[Stored records]

----

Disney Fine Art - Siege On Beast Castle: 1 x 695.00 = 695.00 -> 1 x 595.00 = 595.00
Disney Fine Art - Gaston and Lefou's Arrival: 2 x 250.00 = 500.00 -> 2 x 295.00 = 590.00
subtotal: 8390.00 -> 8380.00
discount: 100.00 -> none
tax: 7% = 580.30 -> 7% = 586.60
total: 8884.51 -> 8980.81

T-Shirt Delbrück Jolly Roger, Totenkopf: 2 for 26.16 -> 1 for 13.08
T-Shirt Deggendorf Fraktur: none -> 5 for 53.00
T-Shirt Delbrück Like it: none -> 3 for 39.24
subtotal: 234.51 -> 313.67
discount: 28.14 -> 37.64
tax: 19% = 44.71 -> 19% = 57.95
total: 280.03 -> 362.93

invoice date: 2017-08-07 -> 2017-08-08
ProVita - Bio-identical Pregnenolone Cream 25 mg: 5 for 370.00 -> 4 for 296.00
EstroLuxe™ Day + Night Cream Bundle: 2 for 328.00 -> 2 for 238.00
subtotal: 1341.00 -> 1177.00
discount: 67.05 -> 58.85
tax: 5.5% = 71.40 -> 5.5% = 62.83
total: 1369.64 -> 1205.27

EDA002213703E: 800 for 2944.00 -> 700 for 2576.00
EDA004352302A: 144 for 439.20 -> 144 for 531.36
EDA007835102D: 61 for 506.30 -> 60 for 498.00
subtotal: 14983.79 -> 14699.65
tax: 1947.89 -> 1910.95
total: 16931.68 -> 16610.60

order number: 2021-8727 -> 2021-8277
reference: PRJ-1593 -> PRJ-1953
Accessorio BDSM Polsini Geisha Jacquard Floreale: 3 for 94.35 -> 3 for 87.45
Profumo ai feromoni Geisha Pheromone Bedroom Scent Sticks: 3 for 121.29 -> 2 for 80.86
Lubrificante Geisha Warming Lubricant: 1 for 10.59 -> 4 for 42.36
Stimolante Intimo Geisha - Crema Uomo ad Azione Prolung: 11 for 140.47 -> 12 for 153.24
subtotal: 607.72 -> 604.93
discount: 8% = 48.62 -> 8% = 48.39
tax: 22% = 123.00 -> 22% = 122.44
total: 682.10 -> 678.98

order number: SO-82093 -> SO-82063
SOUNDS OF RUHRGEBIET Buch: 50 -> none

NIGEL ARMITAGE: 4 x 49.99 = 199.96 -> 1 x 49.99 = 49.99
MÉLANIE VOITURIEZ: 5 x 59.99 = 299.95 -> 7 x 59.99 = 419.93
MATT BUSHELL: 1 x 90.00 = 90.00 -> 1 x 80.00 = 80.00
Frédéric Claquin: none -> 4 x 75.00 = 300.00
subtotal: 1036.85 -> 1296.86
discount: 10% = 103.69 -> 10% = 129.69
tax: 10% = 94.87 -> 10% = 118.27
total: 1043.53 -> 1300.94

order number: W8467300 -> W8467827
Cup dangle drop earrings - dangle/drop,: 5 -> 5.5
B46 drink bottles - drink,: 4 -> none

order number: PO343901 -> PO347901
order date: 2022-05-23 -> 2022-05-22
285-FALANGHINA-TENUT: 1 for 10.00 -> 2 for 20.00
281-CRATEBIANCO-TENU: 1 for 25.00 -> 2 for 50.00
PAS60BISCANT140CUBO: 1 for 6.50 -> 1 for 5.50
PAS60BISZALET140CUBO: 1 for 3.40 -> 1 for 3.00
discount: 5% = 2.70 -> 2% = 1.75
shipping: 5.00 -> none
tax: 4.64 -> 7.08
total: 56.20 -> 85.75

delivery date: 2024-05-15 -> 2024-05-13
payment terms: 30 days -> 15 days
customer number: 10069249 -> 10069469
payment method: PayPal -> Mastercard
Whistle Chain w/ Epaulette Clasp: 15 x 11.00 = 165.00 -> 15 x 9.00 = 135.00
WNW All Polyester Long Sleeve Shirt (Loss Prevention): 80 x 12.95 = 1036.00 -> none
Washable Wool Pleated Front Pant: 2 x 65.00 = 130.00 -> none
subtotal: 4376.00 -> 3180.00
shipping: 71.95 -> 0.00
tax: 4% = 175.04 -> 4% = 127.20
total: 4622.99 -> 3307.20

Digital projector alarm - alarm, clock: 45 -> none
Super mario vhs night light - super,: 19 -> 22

----

Whatever lines appear above, reproduce every one of them exactly.

Disney Fine Art - Siege On Beast Castle: 1 x 695.00 = 695.00 -> 1 x 595.00 = 595.00
Disney Fine Art - Gaston and Lefou's Arrival: 2 x 250.00 = 500.00 -> 2 x 295.00 = 590.00
subtotal: 8390.00 -> 8380.00
discount: 100.00 -> none
tax: 7% = 580.30 -> 7% = 586.60
total: 8884.51 -> 8980.81

T-Shirt Delbrück Jolly Roger, Totenkopf: 2 for 26.16 -> 1 for 13.08
T-Shirt Deggendorf Fraktur: none -> 5 for 53.00
T-Shirt Delbrück Like it: none -> 3 for 39.24
subtotal: 234.51 -> 313.67
discount: 28.14 -> 37.64
tax: 19% = 44.71 -> 19% = 57.95
total: 280.03 -> 362.93

invoice date: 2017-08-07 -> 2017-08-08
ProVita - Bio-identical Pregnenolone Cream 25 mg: 5 for 370.00 -> 4 for 296.00
EstroLuxe™ Day + Night Cream Bundle: 2 for 328.00 -> 2 for 238.00
subtotal: 1341.00 -> 1177.00
discount: 67.05 -> 58.85
tax: 5.5% = 71.40 -> 5.5% = 62.83
total: 1369.64 -> 1205.27

EDA002213703E: 800 for 2944.00 -> 700 for 2576.00
EDA004352302A: 144 for 439.20 -> 144 for 531.36
EDA007835102D: 61 for 506.30 -> 60 for 498.00
subtotal: 14983.79 -> 14699.65
tax: 1947.89 -> 1910.95
total: 16931.68 -> 16610.60

order number: 2021-8727 -> 2021-8277
reference: PRJ-1593 -> PRJ-1953
Accessorio BDSM Polsini Geisha Jacquard Floreale: 3 for 94.35 -> 3 for 87.45
Profumo ai feromoni Geisha Pheromone Bedroom Scent Sticks: 3 for 121.29 -> 2 for 80.86
Lubrificante Geisha Warming Lubricant: 1 for 10.59 -> 4 for 42.36
Stimolante Intimo Geisha - Crema Uomo ad Azione Prolung: 11 for 140.47 -> 12 for 153.24
subtotal: 607.72 -> 604.93
discount: 8% = 48.62 -> 8% = 48.39
tax: 22% = 123.00 -> 22% = 122.44
total: 682.10 -> 678.98

order number: SO-82093 -> SO-82063
SOUNDS OF RUHRGEBIET Buch: 50 -> none

NIGEL ARMITAGE: 4 x 49.99 = 199.96 -> 1 x 49.99 = 49.99
MÉLANIE VOITURIEZ: 5 x 59.99 = 299.95 -> 7 x 59.99 = 419.93
MATT BUSHELL: 1 x 90.00 = 90.00 -> 1 x 80.00 = 80.00
Frédéric Claquin: none -> 4 x 75.00 = 300.00
subtotal: 1036.85 -> 1296.86
discount: 10% = 103.69 -> 10% = 129.69
tax: 10% = 94.87 -> 10% = 118.27
total: 1043.53 -> 1300.94

order number: W8467300 -> W8467827
Cup dangle drop earrings - dangle/drop,: 5 -> 5.5
B46 drink bottles - drink,: 4 -> none

order number: PO343901 -> PO347901
order date: 2022-05-23 -> 2022-05-22
285-FALANGHINA-TENUT: 1 for 10.00 -> 2 for 20.00
281-CRATEBIANCO-TENU: 1 for 25.00 -> 2 for 50.00
PAS60BISCANT140CUBO: 1 for 6.50 -> 1 for 5.50
PAS60BISZALET140CUBO: 1 for 3.40 -> 1 for 3.00
discount: 5% = 2.70 -> 2% = 1.75
shipping: 5.00 -> none
tax: 4.64 -> 7.08
total: 56.20 -> 85.75

delivery date: 2024-05-15 -> 2024-05-13
payment terms: 30 days -> 15 days
customer number: 10069249 -> 10069469
payment method: PayPal -> Mastercard
Whistle Chain w/ Epaulette Clasp: 15 x 11.00 = 165.00 -> 15 x 9.00 = 135.00
WNW All Polyester Long Sleeve Shirt (Loss Prevention): 80 x 12.95 = 1036.00 -> none
Washable Wool Pleated Front Pant: 2 x 65.00 = 130.00 -> none
subtotal: 4376.00 -> 3180.00
shipping: 71.95 -> 0.00
tax: 4% = 175.04 -> 4% = 127.20
total: 4622.99 -> 3307.20

Digital projector alarm - alarm, clock: 45 -> none
Super mario vhs night light - super,: 19 -> 22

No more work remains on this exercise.